While my prior experience is certainly helpful, a skidding winch on a utility type tractor is a bit of a different animal. I have no prior experience with them and don’t personally know anyone local to me that has experience with them.

Of course I’ve read the manual (attached) a time or three. Basics of operation “appear” to be pretty simple: pull in a straight line; redirect with snatch blocks if angled pulls needed; configure to keep heavy stresses such as hard pulls low (don’t over stress the toplink); stay out of the “danger zone” (clearly described in the manual); pull logs to the tractor, lift, drive away; if you need more line pull, throw a snatch block on the end of the line and find a good anchor so your line pull is doubled. But a recent post by @g_man about wrapping the cable to force a roll to get a log around a stump got me to thinking it might be useful to try to get some wisdom of experience for both safety and efficiency without having to suffer through all the hours to get it by myself. That and when I first got it I don’t think I knew enough to know what to ask. Now, some of my questions may be dumb, but at least I have questions.

So two prongs of inquiry:

1. If you have any swell tips or tricks for safe, efficient use I’d really like to hear them.

2. A few specific questions:

Do you ever lubricate the cable? I’m aware there are specific lubricants made for wire rope but the manual says nothing about lubricating the cable.

Do you ever wash / clean the cable? If yes: when, why, how?

I’m aware cleaning and lubricating wire rope is SOP for some uses, but this is a 11,000lb winch that lives inside when the weather is nasty. It isn’t the main tow line on a saltwater tug boat.

When skidding (not winching; driving with logs in tow), do you pull from the top sheave, the lower sheave, or the chain rack (the thing the manual calls the notched beam)? If it varies, what factors cause it to vary? (I’m aware of what the manual says and am not disagreeing with it. Simply asking practical application by those with experience.)

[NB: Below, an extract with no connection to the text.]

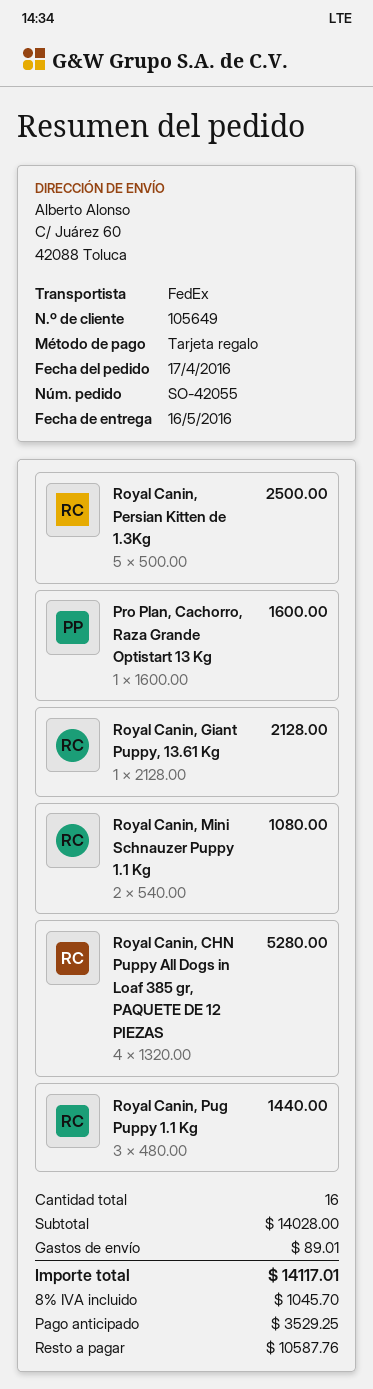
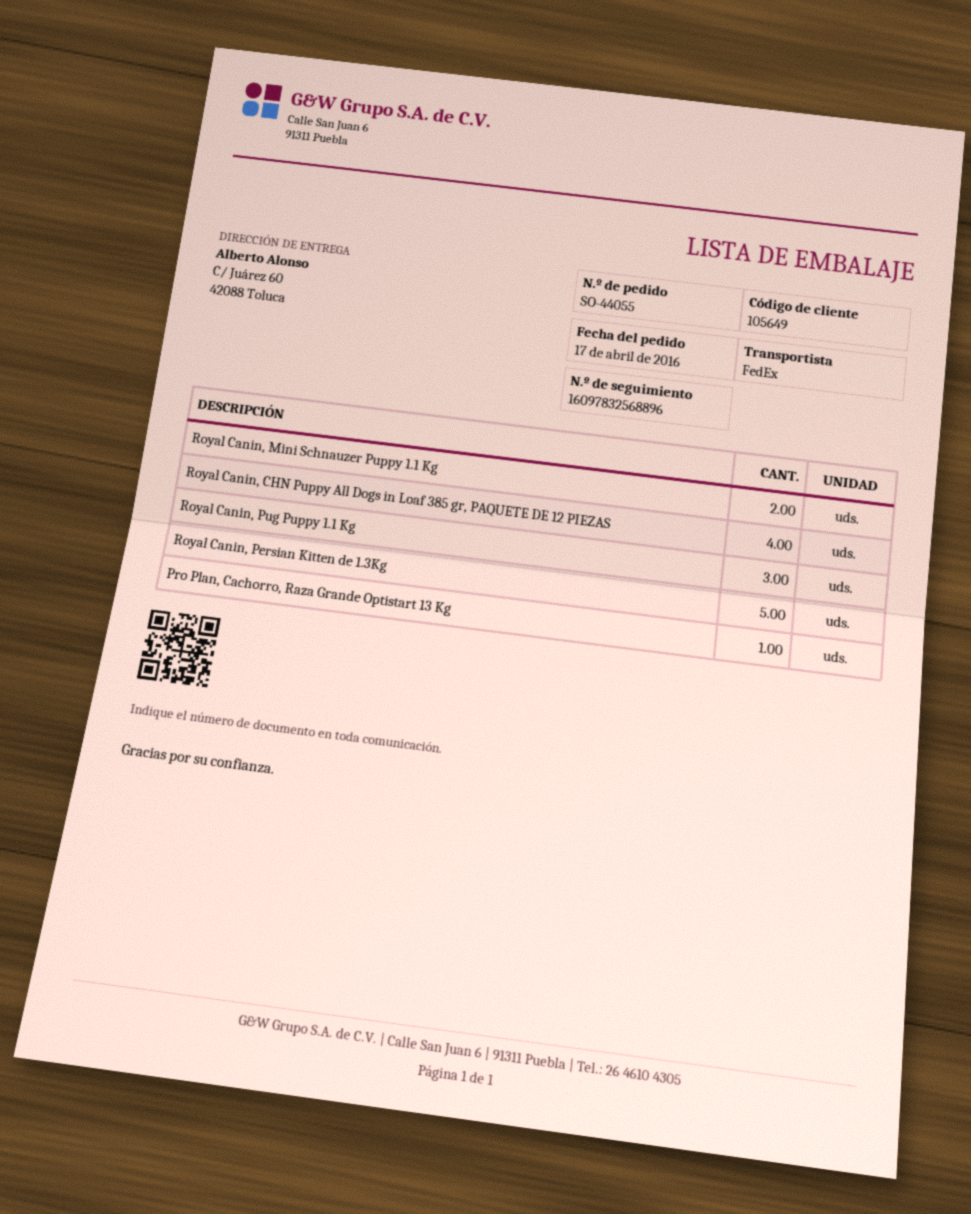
order number: SO-42055 -> SO-44055
Royal Canin, Giant Puppy, 13.61 Kg: 1 -> none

Do you ever operate the winch from the tractor seat? If yes, how do you route the ropes to make that practical? I have thought about mounting a couple little sheaves on the ROPs but haven’t tried anything yet.

Do you have any preference of PTO rpm aside from simply controlling return speed?

If you need to reel in a good bit of cable without a load, how do you keep it tight enough to not bind in a hard pull on a shorter run? (I have a couple methods, but not sure they’re all that great.)

For a long pull, how do you make sure you’re leaving a couple wraps on the drum and not pulling out too much cable? I step it off but maybe there’s a better method.

Just to be clear, the questions are about a skidding winch on a farm/utility tractor like this:
IMG_2233.jpeg

It’s not about a winch like this, whether mounted on a tractor or not.
IMG_3814.jpeg

Nothing against the electric winch. It’s kind of a ton and a half pickup v a ton and a half dump thing. Lots of similarities and overlap, yet not quite the same thing when you put them to work.

In the interest of kicking off the tips, here’s one for folks like me that had a little or a lot of rigging prior to an upgrade. Some of my rigging was sized for a smaller tractor and was pre-winch. If you upgrade your max line pull, it’s a good idea to review the specs and condition of all your rigging to make sure it can handle the increased potential pressure with an appropriate safety factor. No harm done, but I busted a couple things before doing that review due to a quite unscientific and ill advised “ain’t no way it will break that” attitude. A few things were purchased to replace items that were retired.

Thanks in advance.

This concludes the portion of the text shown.